* _TASK DETAILS_: Pull each line containing "confinement" from the data.

* _DATASET_:
- Opening Delimiter -
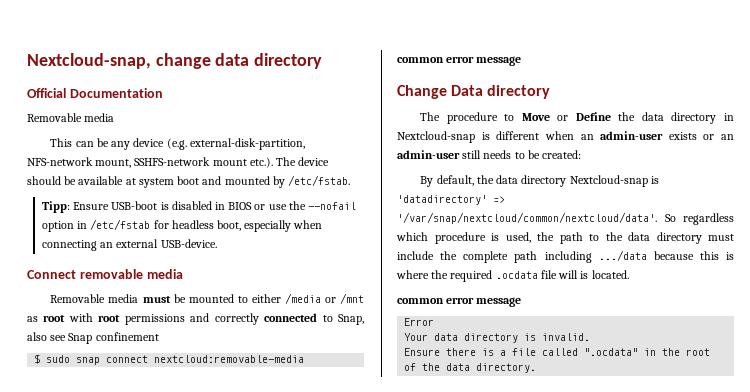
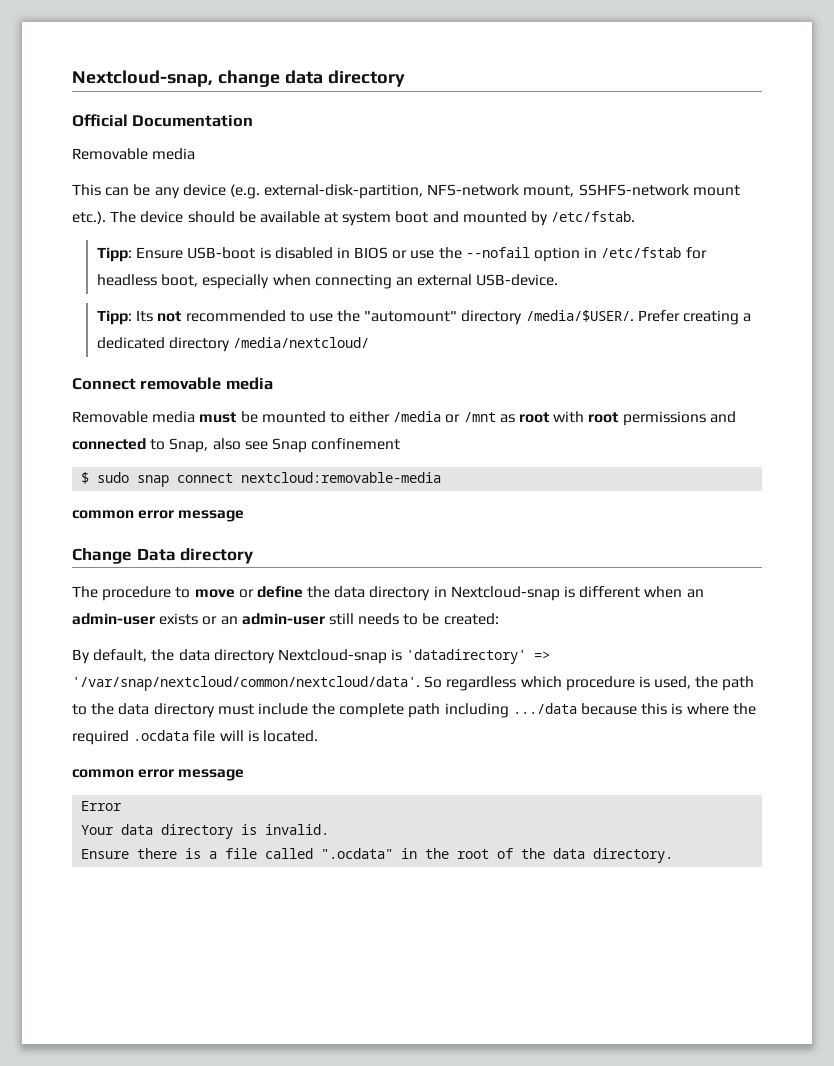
+ Tipp: Its not recommended to use the "automount" directory /media/$USER/. Prefer creating a dedicated directory /media/nextcloud/
- Removable media must be mounted to either /media or /mnt as root with root permissions and correctly connected to Snap, also see Snap confinement
+ Removable media must be mounted to either /media or /mnt as root with root permissions and connected to Snap, also see Snap confinement
- The procedure to Move or Define the data directory in Nextcloud-snap is different when an admin-user exists or an admin-user still needs to be created:
+ The procedure to move or define the data directory in Nextcloud-snap is different when an admin-user exists or an admin-user still needs to be created:

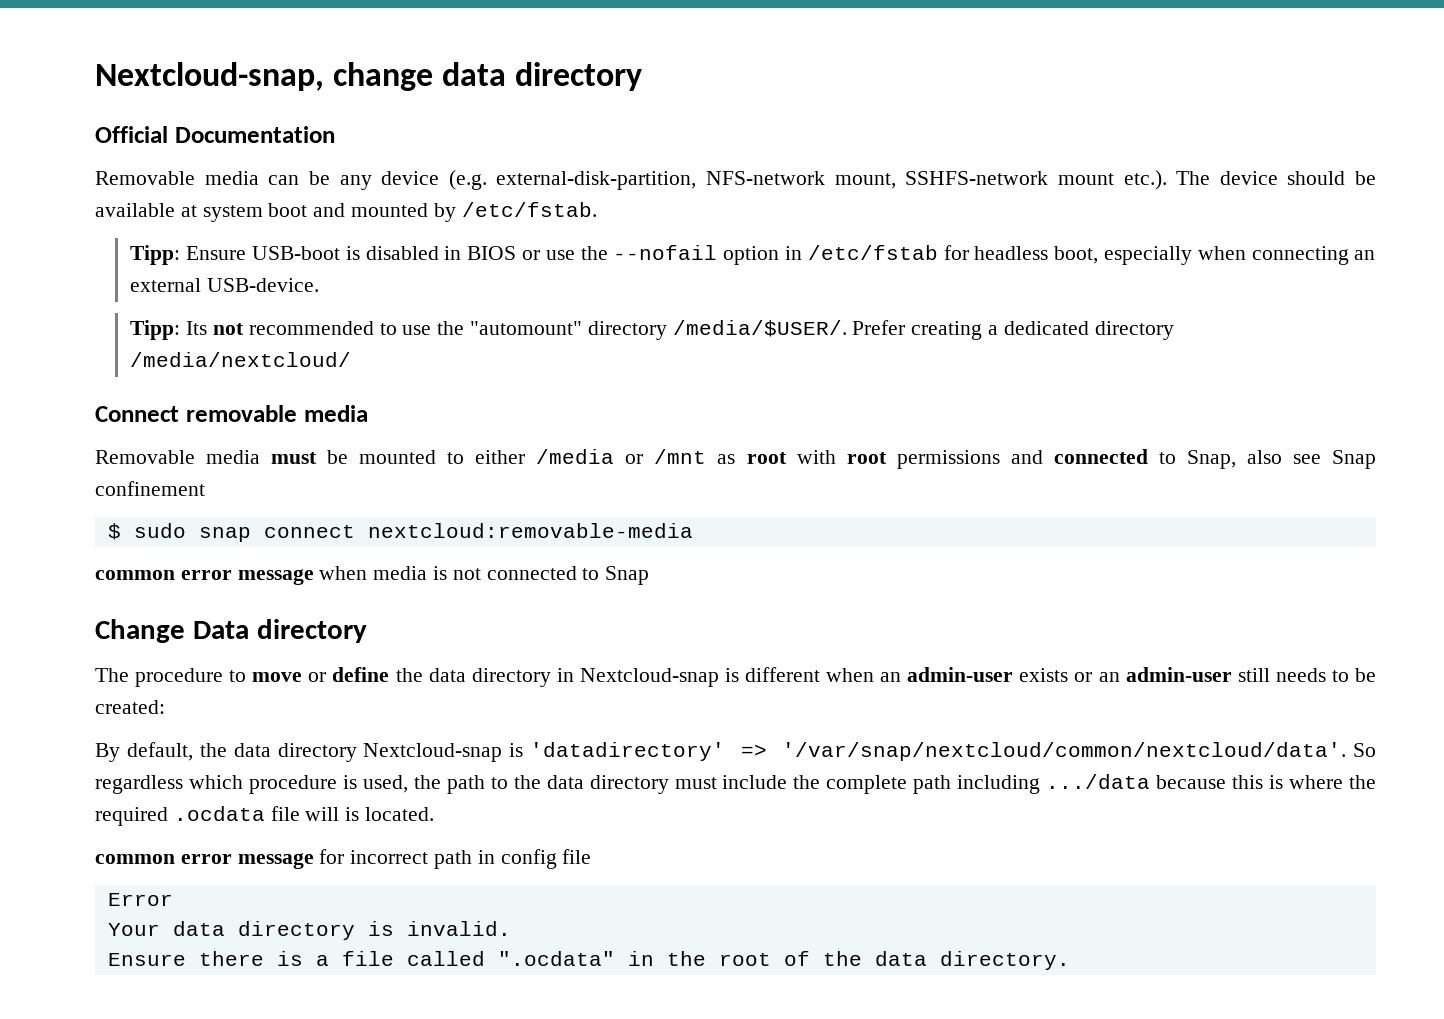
  Official Documentation
- Removable media
- This can be any device (e.g. external-disk-partition, NFS-network mount, SSHFS-network mount etc.). The device should be available at system boot and mounted by /etc/fstab.
+ Removable media can be any device (e.g. external-disk-partition, NFS-network mount, SSHFS-network mount etc.). The device should be available at system boot and mounted by /etc/fstab.
  $ sudo snap connect nextcloud:removable-media
- common error message
+ common error message when media is not connected to Snap
  So regardless which procedure is used, the path to the data directory must include the complete path including .../data because this is where the required .ocdata file will is located.
- common error message
+ common error message for incorrect path in config file

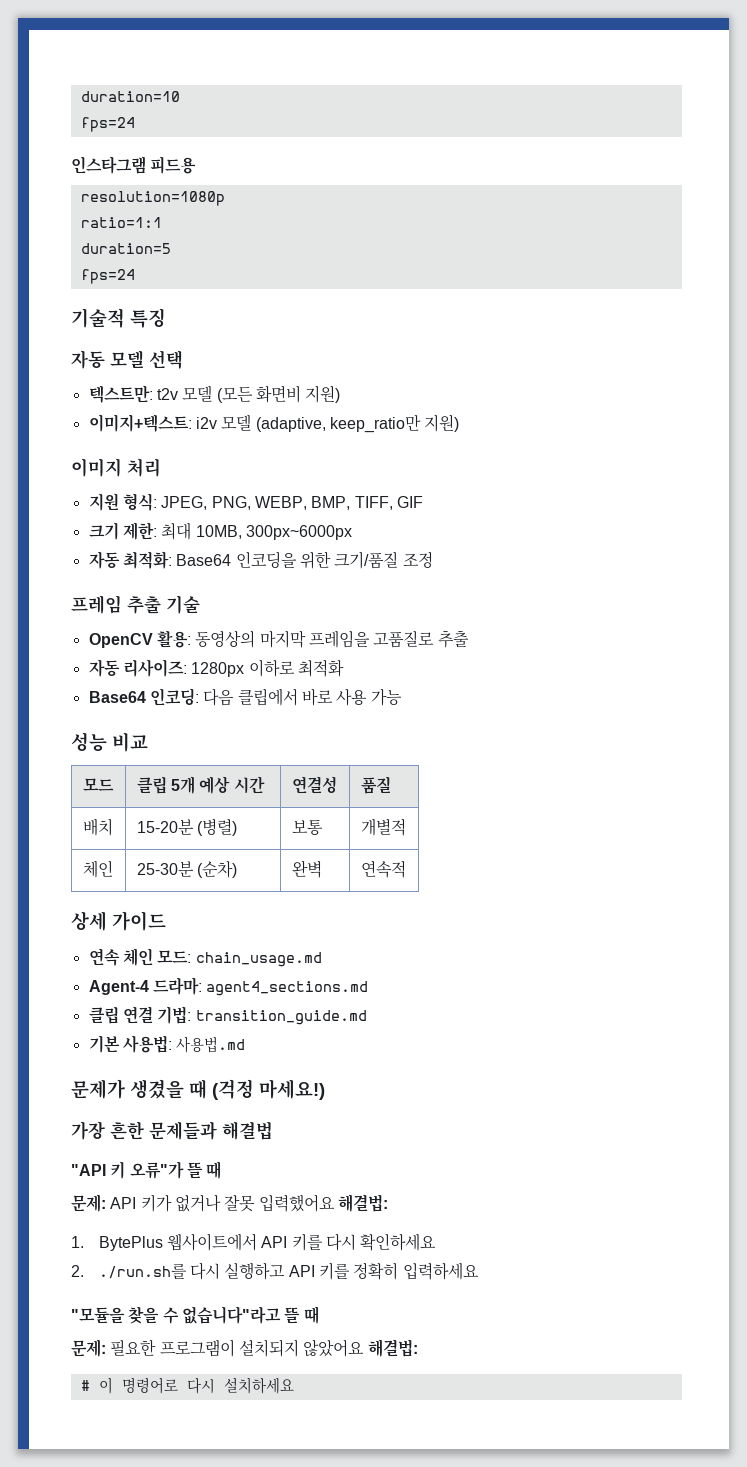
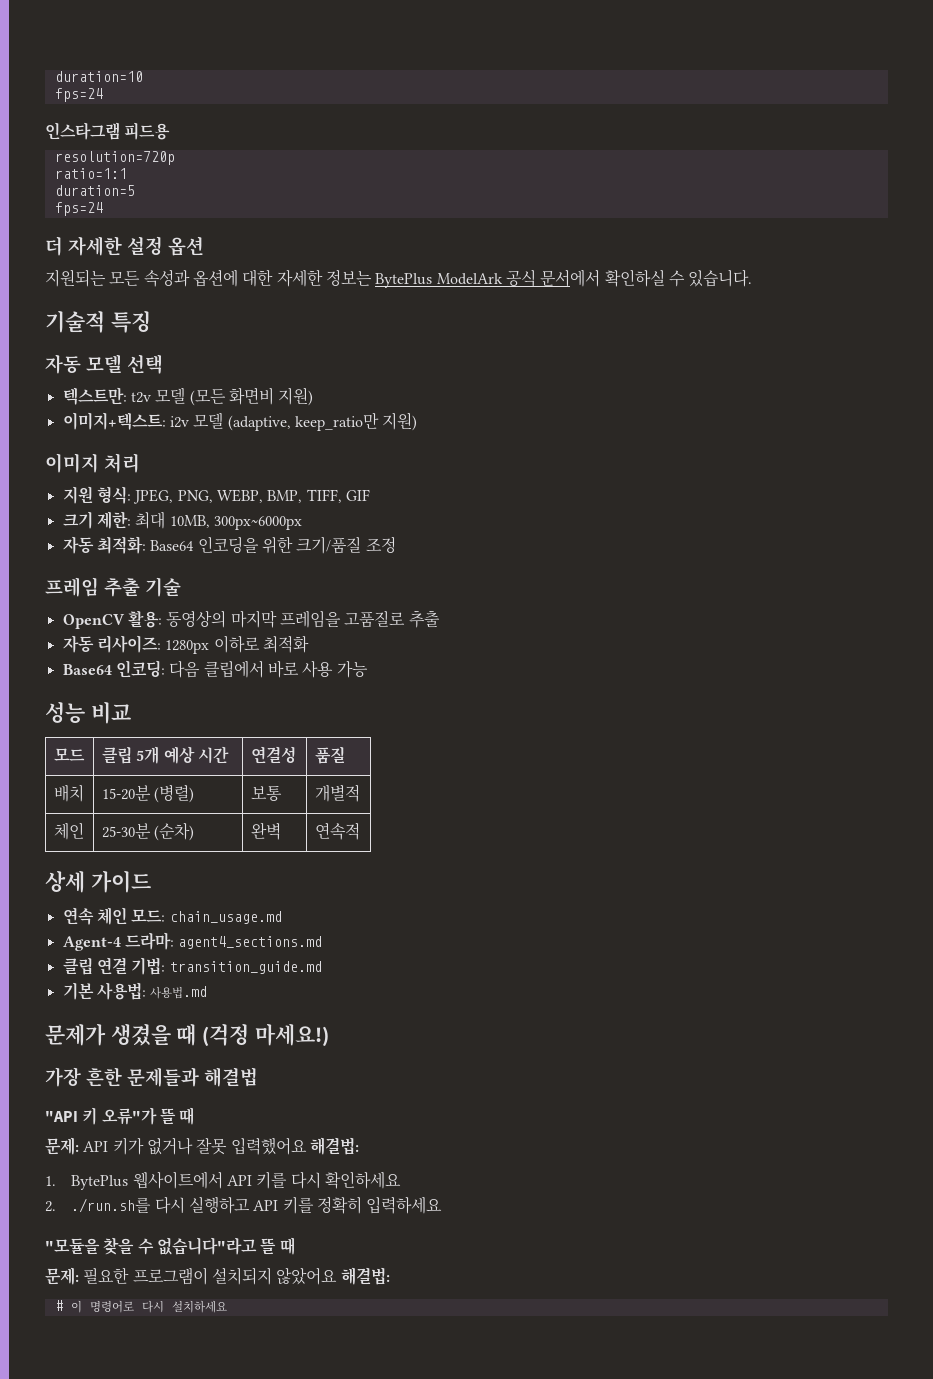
- resolution=1080p
+ resolution=720p
+ 더 자세한 설정 옵션
+ 지원되는 모든 속성과 옵션에 대한 자세한 정보는 BytePlus ModelArk 공식 문서에서 확인하실 수 있습니다.

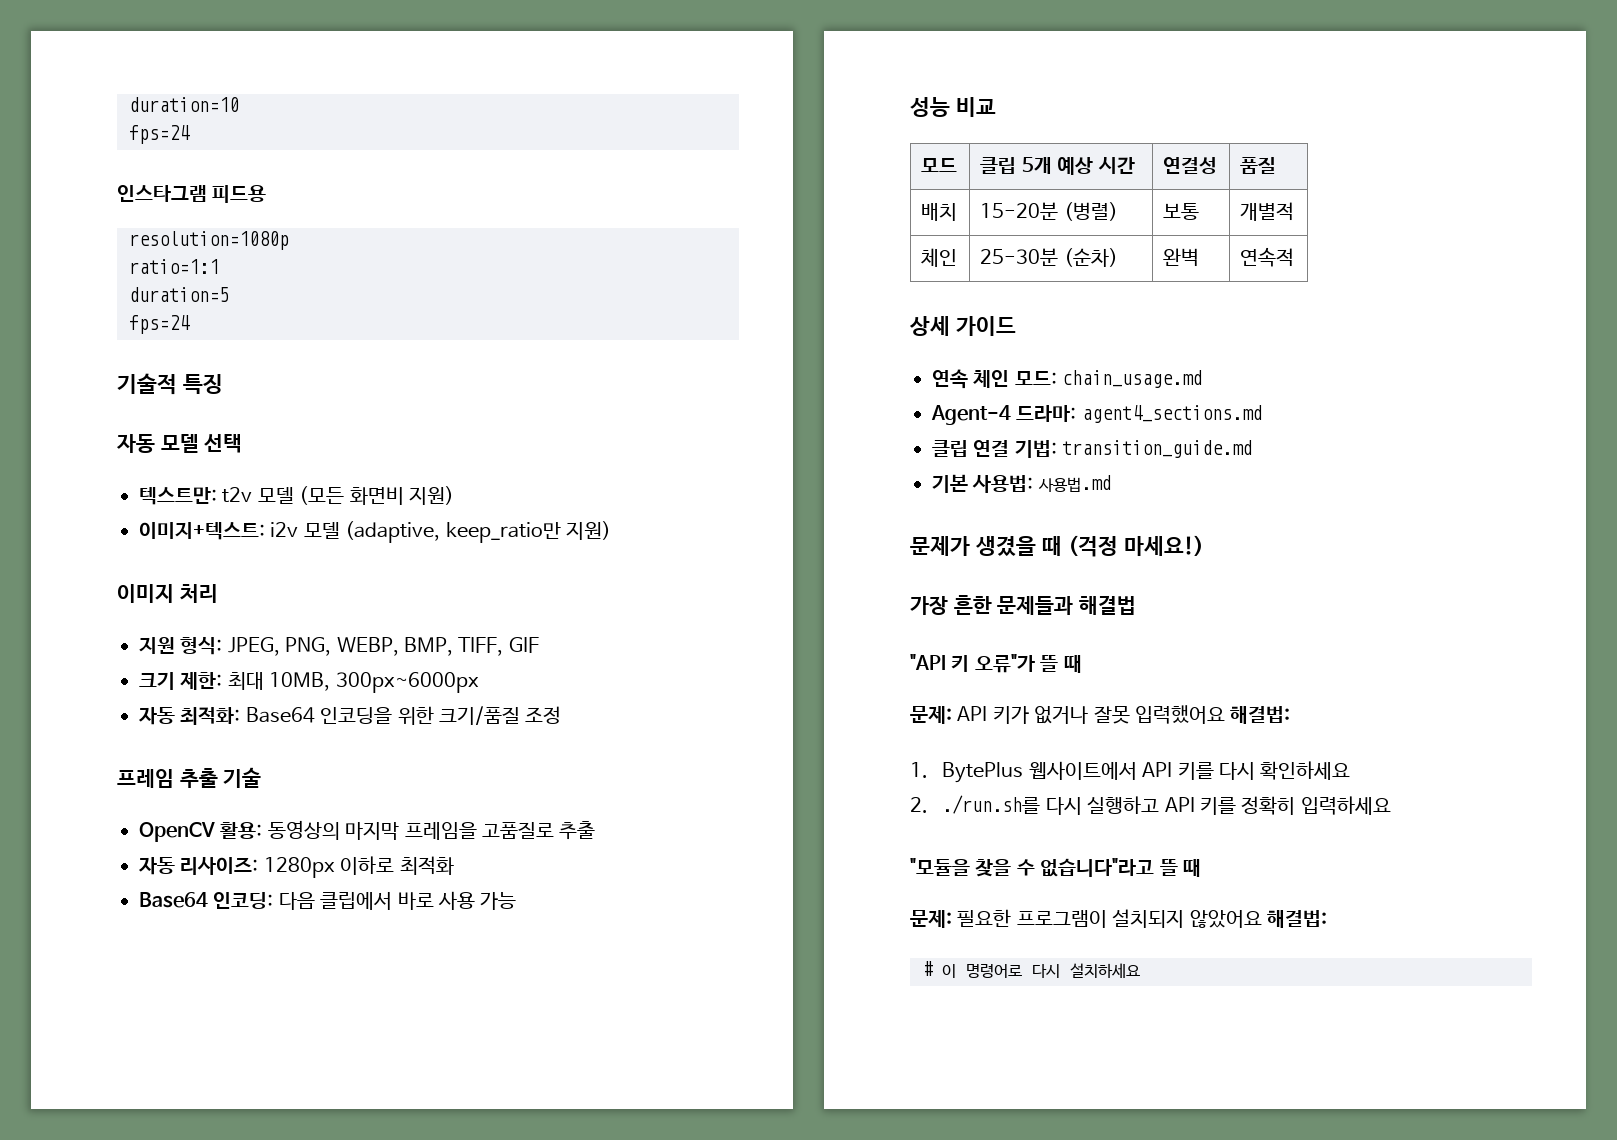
- resolution=720p
+ resolution=1080p
- 더 자세한 설정 옵션
- 지원되는 모든 속성과 옵션에 대한 자세한 정보는 BytePlus ModelArk 공식 문서에서 확인하실 수 있습니다.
- Closing Delimiter -
* _TASK RESULT_:
- Removable media must be mounted to either /media or /mnt as root with root permissions and correctly connected to Snap, also see Snap confinement
+ Removable media must be mounted to either /media or /mnt as root with root permissions and connected to Snap, also see Snap confinement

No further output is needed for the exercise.